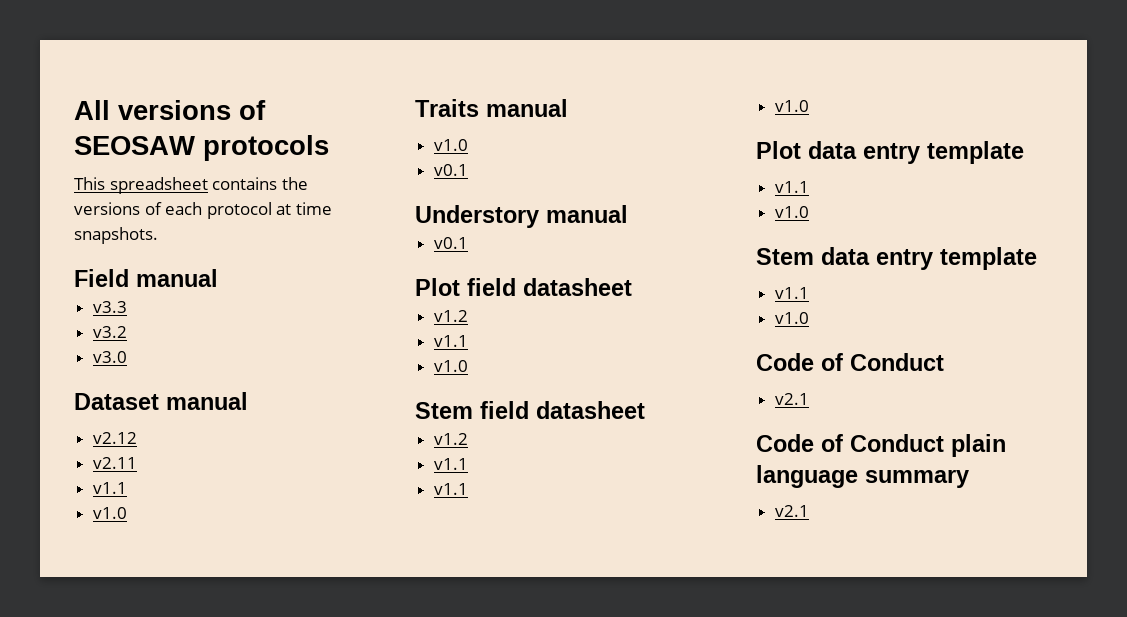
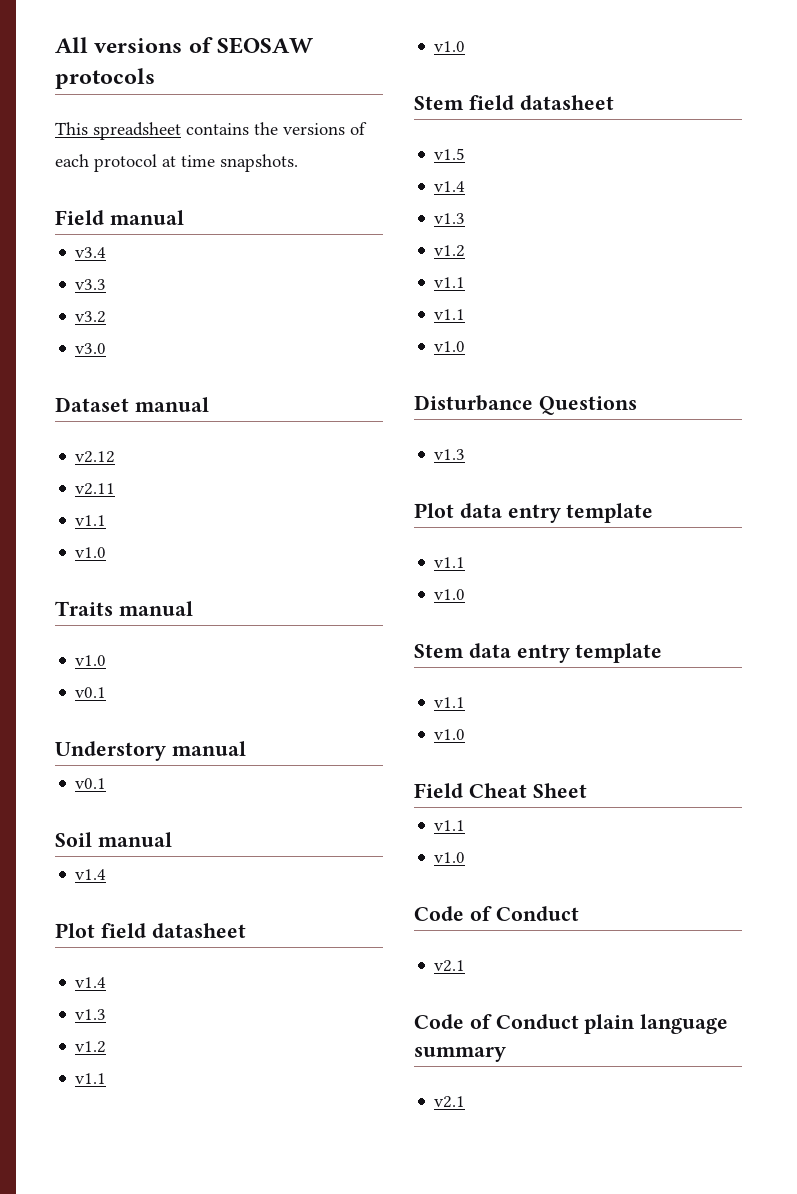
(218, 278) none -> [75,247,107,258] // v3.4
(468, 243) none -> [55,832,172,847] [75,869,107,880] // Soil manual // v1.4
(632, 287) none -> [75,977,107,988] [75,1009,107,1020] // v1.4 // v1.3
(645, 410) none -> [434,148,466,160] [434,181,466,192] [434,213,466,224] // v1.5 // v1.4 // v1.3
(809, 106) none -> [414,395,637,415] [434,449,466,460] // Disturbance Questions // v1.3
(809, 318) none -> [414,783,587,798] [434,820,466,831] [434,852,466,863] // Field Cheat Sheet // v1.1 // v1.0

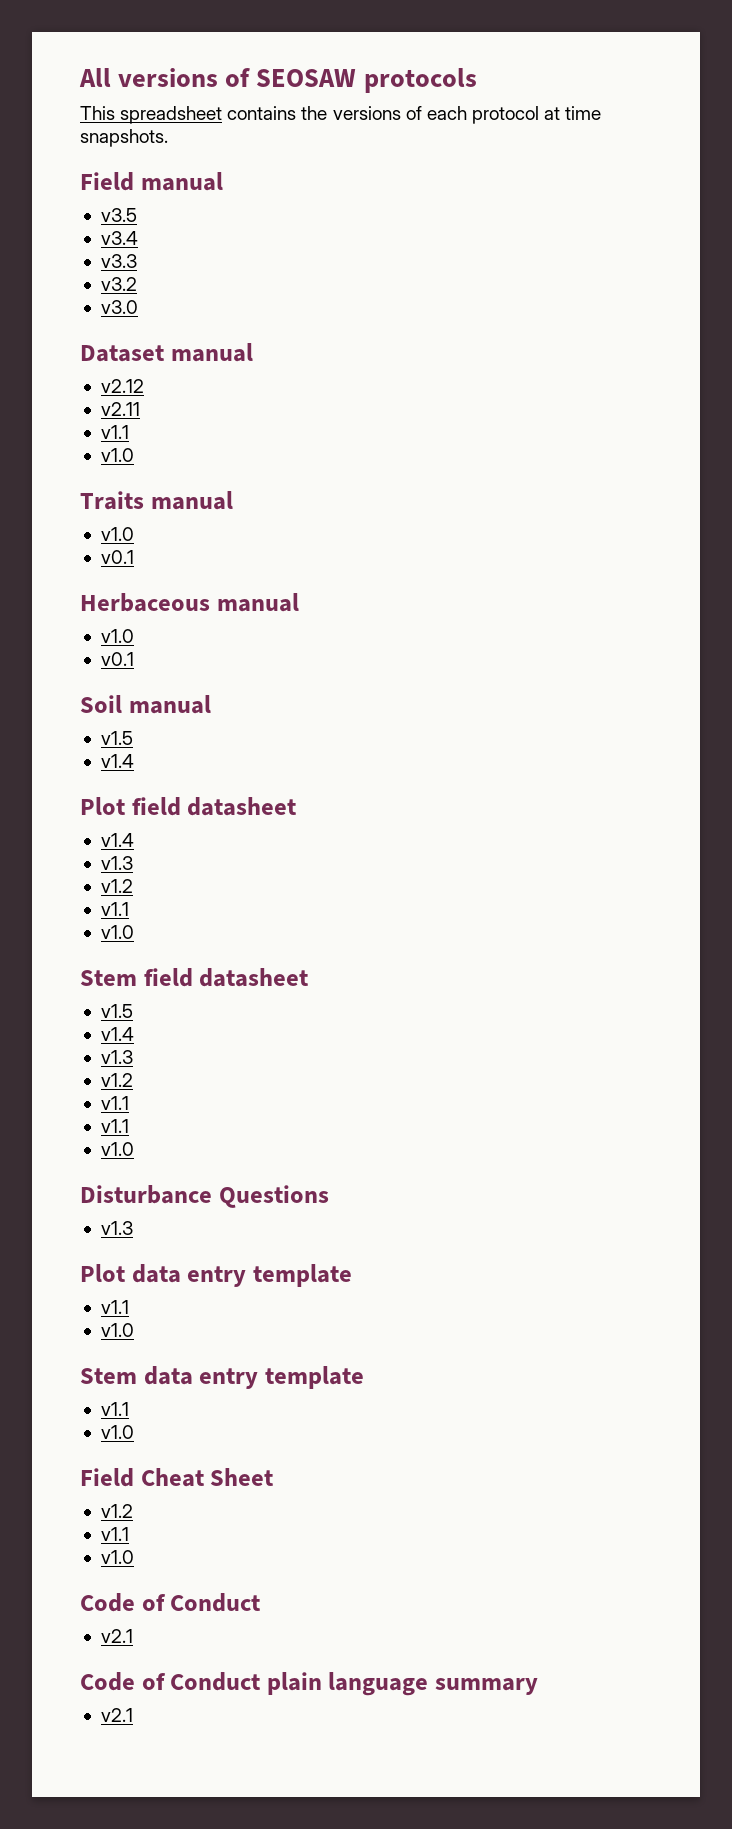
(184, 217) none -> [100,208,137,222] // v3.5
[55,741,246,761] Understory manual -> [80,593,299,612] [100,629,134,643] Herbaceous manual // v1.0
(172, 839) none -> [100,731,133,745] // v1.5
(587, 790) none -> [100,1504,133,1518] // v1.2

----------------------------------------

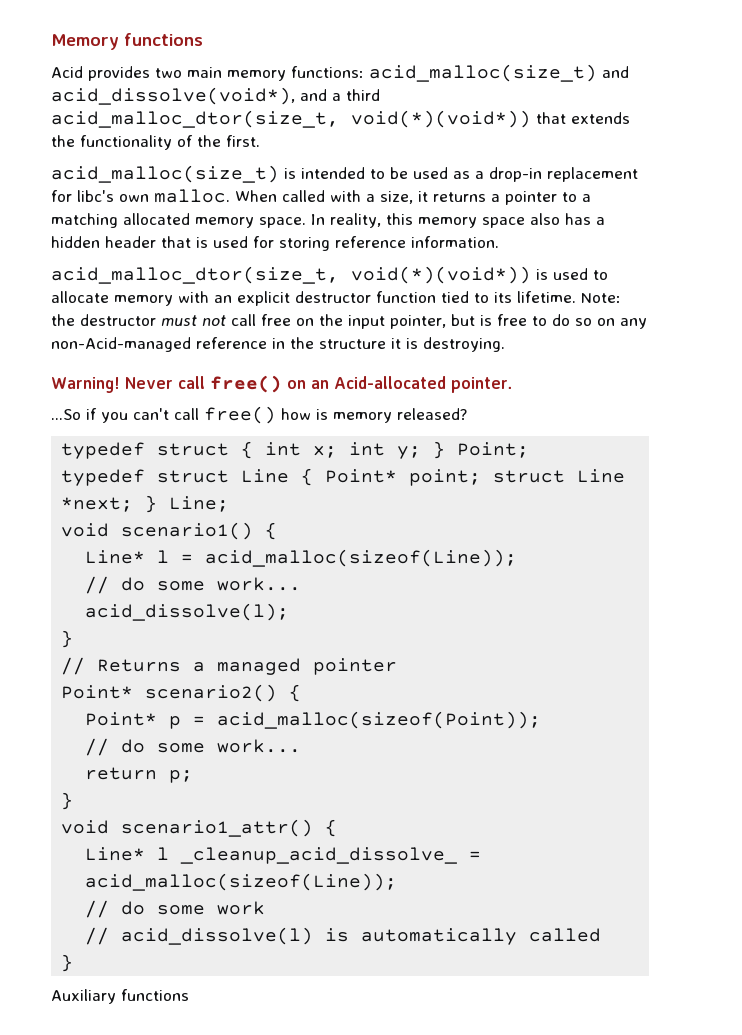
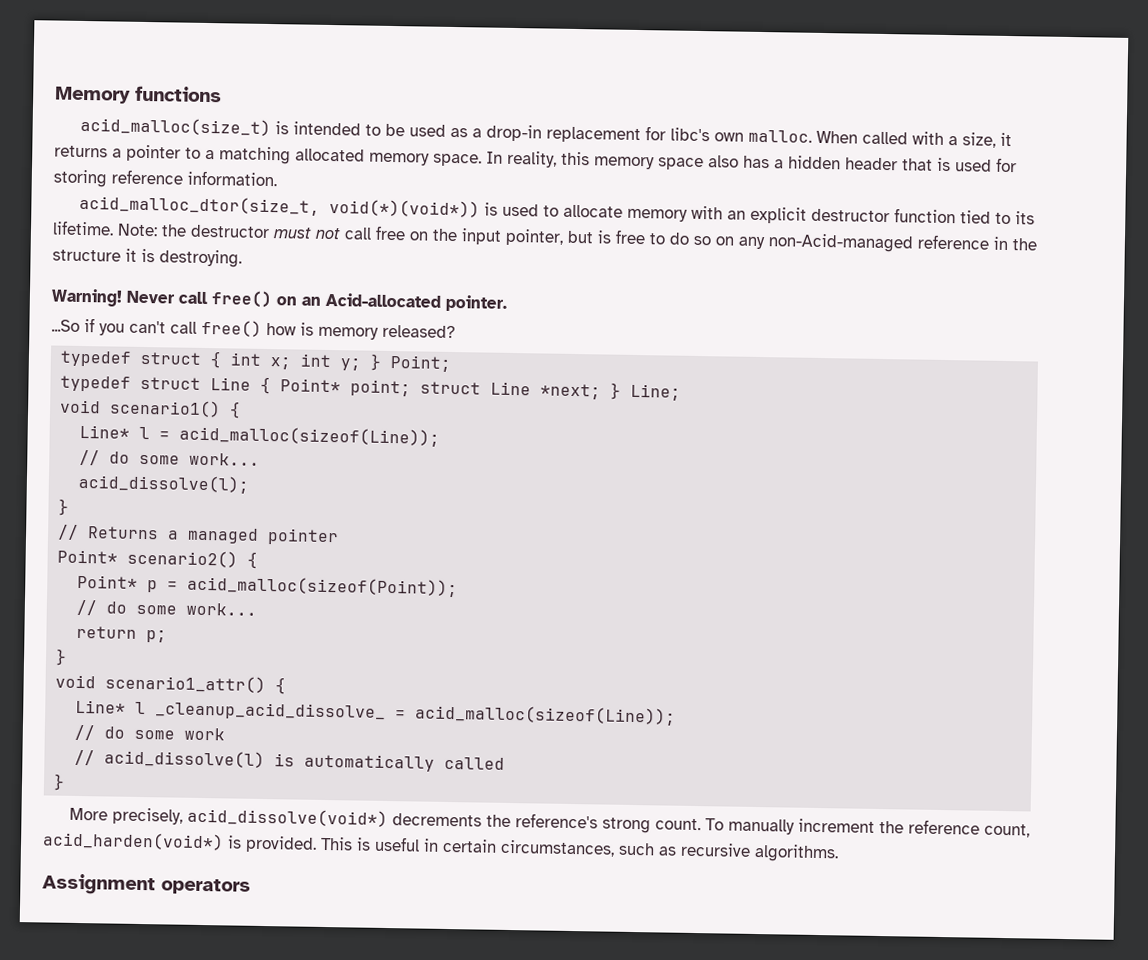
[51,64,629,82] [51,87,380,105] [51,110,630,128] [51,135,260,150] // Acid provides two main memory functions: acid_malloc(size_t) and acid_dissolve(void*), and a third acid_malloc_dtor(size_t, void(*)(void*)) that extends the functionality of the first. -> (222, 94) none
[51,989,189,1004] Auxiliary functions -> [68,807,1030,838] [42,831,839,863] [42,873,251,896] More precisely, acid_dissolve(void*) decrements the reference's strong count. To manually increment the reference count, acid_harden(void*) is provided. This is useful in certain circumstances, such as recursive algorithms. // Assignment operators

----------------------------------------

To do:
Return a copy of each line in the records above that has "void" in it.

Answer for this exercise:
[51,64,629,82] [51,87,380,105] [51,110,630,128] [51,135,260,150] // Acid provides two main memory functions: acid_malloc(size_t) and acid_dissolve(void*), and a third acid_malloc_dtor(size_t, void(*)(void*)) that extends the functionality of the first. -> (222, 94) none
[51,989,189,1004] Auxiliary functions -> [68,807,1030,838] [42,831,839,863] [42,873,251,896] More precisely, acid_dissolve(void*) decrements the reference's strong count. To manually increment the reference count, acid_harden(void*) is provided. This is useful in certain circumstances, such as recursive algorithms. // Assignment operators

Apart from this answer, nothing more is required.